Re: [openstack-dev] How do I mark one option as deprecating another one ?

2014-02-27 Thread Day, Phil
Hi Denis,

Thanks for the pointer, but I looked at that and I my understanding is that it 
only allows me to retrieve a value by an old name, but doesn't let me know that 
the old name has been used.  So If all I wanted to do was change the name/group 
of the config value it would be fine.  But in my case I need to be able to 
implement:
If new_value_defined:
  do_something
else if old_value_defined:
 warn_about_deprectaion
do_something_else

Specifically I want to replace tenant_name based authentication with tenant_id 
- so I need to know which has been specified.

Phil


From: Denis Makogon [mailto:dmako...@mirantis.com]
Sent: 26 February 2014 14:31
To: OpenStack Development Mailing List (not for usage questions)
Subject: Re: [openstack-dev] How do I mark one option as deprecating another 
one ?

Here what oslo.config documentation says.
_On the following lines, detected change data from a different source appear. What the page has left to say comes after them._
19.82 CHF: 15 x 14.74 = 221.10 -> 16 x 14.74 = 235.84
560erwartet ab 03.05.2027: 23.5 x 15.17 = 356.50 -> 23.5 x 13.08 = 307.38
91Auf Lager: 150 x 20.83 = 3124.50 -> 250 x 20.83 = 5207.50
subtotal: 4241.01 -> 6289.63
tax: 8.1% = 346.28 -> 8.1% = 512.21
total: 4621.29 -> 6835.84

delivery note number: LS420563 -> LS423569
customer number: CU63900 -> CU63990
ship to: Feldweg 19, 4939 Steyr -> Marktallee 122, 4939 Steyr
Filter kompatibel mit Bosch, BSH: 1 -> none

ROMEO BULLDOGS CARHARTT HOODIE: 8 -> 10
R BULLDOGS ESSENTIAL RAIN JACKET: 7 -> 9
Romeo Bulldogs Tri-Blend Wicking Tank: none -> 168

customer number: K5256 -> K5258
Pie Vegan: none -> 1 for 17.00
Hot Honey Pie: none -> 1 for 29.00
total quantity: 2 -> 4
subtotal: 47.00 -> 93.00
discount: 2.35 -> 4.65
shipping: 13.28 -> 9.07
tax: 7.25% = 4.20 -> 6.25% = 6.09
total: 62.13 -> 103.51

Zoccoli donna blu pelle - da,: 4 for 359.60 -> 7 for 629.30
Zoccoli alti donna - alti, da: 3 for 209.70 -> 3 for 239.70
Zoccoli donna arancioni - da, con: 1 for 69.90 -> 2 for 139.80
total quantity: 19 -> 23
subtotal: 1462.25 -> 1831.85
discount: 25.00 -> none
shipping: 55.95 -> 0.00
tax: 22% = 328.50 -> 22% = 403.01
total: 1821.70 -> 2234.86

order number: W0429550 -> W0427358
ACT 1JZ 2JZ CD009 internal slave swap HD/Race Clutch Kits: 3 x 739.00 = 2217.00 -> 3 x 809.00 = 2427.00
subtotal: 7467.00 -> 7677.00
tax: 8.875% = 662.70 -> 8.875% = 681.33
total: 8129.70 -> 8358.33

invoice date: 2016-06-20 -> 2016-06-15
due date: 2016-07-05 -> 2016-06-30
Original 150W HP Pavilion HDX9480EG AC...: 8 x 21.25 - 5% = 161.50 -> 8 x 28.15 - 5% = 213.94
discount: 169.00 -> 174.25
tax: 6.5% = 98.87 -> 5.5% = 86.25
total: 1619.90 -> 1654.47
Represents a Deprecated option. Here's how you can use it

oldopts = [cfg.DeprecatedOpt('oldfoo', group='oldgroup'),
   cfg.DeprecatedOpt('oldfoo2', group='oldgroup2')]
cfg.CONF.register_group(cfg.OptGroup('blaa'))
cfg.CONF.register_opt(cfg.StrOpt('foo', deprecated_opts=oldopts),
   group='blaa')

Multi-value options will return all new and deprecated
options.  For single options, if the new option is present
([blaa]/foo above) it will override any deprecated options
present.  If the new option is not present and multiple
deprecated options are present, the option corresponding to
the first element of deprecated_opts will be chosen.
I hope that it'll help you.

Best regards,
Denis Makogon.

On Wed, Feb 26, 2014 at 4:17 PM, Day, Phil 
philip@hp.commailto:philip@hp.com wrote:
Hi Folks,

I could do with some pointers on config value deprecation.

All of the examples in the code and documentation seem to deal with  the case 
of old_opt being replaced by new_opt but still returning the same value
Here using deprecated_name and  / or deprecated_opts in the definition of 
new_opt lets me still get the value (and log a warning) if the config still 
uses old_opt

However my use case is different because while I want deprecate old-opt, 
new_opt doesn't take the same value and I need to  different things depending 
on which is specified, i.e. If old_opt is specified and new_opt isn't I still 
want to do some processing specific to old_opt and log a deprecation warning.

Clearly I can code this up as a special case at the point where I look for the 
options - but I was wondering if there is some clever magic in oslo.config that 
lets me declare this as part of the option definition ?



As a second point,  I thought that using a deprecated option automatically 
logged a warning, but in the latest Devstack wait_soft_reboot_seconds is 
defined as:

cfg.IntOpt('wait_soft_reboot_seconds',
   default=120,
   help='Number of seconds to wait for instance to shut down after'
' soft reboot request is made. We fall back to hard reboot'
' if instance does not shutdown within this window.',
   deprecated_name='libvirt_wait_soft_reboot_seconds',
   deprecated_group='DEFAULT'),



but if I include the following in nova.conf

libvirt_wait_soft_reboot_seconds = 20


I can see the new value of 20 being used, but there is no warning logged that 
I'm using a deprecated name ?

Thanks
Phil


___
OpenStack-dev mailing list
OpenStack-dev@lists.openstack.orgmailto:OpenStack-dev@lists.openstack.org
http://lists.openstack.org/cgi-bin/mailman/listinfo/openstack-dev

___
OpenStack-dev mailing list
OpenStack-dev@lists.openstack.org
http://lists.openstack.org/cgi-bin/mailman/listinfo/openstack-dev


[openstack-dev] How do I mark one option as deprecating another one ?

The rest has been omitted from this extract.